[Exercise description] Among the records, which lines hold the word "from"? Pick them out.

↓↓↓

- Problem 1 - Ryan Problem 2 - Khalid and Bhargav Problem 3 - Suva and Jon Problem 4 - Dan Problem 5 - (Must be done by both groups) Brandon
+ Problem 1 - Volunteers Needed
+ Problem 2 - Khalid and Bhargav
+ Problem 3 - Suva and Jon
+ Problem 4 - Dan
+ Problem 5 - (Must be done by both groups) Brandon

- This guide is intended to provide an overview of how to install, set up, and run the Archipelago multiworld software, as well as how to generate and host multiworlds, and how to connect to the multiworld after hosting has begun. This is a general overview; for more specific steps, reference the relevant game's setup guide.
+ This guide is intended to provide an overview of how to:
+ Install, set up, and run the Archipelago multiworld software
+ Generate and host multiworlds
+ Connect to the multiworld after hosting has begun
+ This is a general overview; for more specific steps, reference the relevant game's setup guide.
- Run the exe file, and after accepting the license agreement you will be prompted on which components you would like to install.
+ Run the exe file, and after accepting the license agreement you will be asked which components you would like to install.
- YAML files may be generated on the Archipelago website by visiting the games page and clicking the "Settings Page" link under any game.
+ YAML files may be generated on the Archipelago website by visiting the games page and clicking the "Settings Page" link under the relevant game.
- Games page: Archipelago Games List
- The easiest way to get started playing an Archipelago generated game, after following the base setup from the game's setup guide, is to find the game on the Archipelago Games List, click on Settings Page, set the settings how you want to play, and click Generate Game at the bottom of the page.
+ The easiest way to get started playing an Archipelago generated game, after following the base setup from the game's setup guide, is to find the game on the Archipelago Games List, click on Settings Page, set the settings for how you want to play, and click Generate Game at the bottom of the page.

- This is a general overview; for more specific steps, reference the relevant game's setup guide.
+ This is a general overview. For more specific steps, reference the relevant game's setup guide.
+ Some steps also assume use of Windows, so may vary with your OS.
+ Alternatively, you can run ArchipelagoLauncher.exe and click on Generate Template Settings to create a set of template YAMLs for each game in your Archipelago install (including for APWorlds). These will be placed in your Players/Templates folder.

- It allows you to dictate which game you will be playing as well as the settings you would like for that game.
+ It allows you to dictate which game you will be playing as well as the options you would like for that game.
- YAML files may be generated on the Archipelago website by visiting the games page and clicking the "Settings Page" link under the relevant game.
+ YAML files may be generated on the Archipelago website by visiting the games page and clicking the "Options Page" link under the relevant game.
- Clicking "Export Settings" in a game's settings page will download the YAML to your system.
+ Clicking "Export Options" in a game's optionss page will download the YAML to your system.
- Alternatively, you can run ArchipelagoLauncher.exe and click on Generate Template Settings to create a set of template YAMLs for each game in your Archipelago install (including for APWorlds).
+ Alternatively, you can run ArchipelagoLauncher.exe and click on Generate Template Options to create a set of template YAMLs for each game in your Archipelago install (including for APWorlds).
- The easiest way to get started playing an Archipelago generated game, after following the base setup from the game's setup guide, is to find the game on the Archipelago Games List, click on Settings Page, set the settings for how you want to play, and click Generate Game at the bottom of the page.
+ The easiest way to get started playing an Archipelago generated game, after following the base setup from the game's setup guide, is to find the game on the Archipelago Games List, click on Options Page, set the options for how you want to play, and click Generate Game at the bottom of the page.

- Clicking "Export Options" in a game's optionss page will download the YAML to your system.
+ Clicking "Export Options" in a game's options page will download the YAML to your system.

↑↑↑

[Final answer]
- The easiest way to get started playing an Archipelago generated game, after following the base setup from the game's setup guide, is to find the game on the Archipelago Games List, click on Settings Page, set the settings how you want to play, and click Generate Game at the bottom of the page.
+ The easiest way to get started playing an Archipelago generated game, after following the base setup from the game's setup guide, is to find the game on the Archipelago Games List, click on Settings Page, set the settings for how you want to play, and click Generate Game at the bottom of the page.
- The easiest way to get started playing an Archipelago generated game, after following the base setup from the game's setup guide, is to find the game on the Archipelago Games List, click on Settings Page, set the settings for how you want to play, and click Generate Game at the bottom of the page.
+ The easiest way to get started playing an Archipelago generated game, after following the base setup from the game's setup guide, is to find the game on the Archipelago Games List, click on Options Page, set the options for how you want to play, and click Generate Game at the bottom of the page.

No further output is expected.